An internet expert has called for a ban on the setting-up of Facebook memorial pages in the wake of Shannon Gallagher’s death.
Niall Mulrine, who lectures in schools on internet safety, says these pages often do more harm than good.
Mr Mulrine is from Ballybofey, the same Co Donegal town as tragic sisters Shannon, 15, and Erin Gallagher, 13, who both took their lives in recent weeks.
Such memorial Facebook pages attract huge attention from teenagers. A page dedicated to both sisters, set up just hours after Shannon’s death on Wednesday night, has now had some 30,000 likes.
Tribute pages set up in the wake of Erin’s death have had more than 18,000 likes.
However, Mr Mulrine warned: "We really need to sit down and to examine the damage these pages are doing.
"Children are often in a delicate state when they go onto these pages in the aftermath of a friend’s death.

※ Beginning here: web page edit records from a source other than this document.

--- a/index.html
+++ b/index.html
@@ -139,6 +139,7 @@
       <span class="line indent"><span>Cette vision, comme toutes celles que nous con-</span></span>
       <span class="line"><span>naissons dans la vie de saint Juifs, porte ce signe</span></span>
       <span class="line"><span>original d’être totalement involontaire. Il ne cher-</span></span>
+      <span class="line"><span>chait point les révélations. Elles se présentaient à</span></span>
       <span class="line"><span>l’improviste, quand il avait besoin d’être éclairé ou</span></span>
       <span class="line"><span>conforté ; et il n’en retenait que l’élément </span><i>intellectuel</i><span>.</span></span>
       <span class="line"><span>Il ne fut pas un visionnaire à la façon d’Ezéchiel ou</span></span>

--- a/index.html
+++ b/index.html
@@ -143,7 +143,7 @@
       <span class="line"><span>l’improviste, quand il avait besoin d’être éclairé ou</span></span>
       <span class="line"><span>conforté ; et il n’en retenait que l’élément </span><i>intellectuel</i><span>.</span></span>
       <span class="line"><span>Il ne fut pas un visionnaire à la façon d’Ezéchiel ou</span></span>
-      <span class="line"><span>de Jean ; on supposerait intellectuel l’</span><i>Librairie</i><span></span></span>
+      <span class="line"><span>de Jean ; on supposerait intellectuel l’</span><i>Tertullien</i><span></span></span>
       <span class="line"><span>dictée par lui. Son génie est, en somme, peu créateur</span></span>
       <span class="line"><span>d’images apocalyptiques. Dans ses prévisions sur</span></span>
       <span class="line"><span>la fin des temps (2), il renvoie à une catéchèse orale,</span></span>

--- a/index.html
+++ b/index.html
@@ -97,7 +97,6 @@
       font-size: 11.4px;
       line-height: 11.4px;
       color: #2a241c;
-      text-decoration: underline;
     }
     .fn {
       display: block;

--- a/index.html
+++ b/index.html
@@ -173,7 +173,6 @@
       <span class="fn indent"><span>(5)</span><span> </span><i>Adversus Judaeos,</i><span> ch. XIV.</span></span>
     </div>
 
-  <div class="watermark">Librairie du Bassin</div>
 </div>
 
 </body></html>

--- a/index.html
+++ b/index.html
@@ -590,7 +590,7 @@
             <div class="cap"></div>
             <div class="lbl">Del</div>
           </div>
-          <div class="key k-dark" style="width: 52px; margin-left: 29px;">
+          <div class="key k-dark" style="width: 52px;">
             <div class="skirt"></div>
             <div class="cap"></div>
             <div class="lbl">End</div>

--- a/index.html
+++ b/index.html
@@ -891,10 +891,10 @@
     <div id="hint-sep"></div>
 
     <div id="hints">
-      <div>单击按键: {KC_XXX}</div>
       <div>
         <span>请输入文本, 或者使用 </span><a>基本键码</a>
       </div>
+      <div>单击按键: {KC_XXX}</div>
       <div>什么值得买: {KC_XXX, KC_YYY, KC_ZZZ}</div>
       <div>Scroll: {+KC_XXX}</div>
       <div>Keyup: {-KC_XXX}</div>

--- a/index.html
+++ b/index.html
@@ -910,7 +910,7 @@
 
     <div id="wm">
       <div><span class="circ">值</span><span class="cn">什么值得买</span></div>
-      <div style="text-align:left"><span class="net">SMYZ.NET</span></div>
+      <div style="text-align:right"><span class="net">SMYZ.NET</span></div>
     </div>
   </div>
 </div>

"A lot of things are said in a high state of emotion and they cannot be taken back once they are out there for the world to see. Also it gives people a forum to vent their anger, which is not a good thing at such times."
Research revealed yesterday shows social media use can lower some users’ sense of self-control over their lives.
"Using online social networks can have a positive effect on self-esteem and well-being," said researchers Keith Wilcox of Columbia University and Andrew Stephen of the University of Pittsburgh.
"This momentary increase in self-esteem leads them to display less self-control after browsing a social network."
In particular, researchers found social media users were more likely to binge eat and have a higher body-mass index. Frequent users also were more likely to have financial problems, including a lower credit score and higher levels of debt.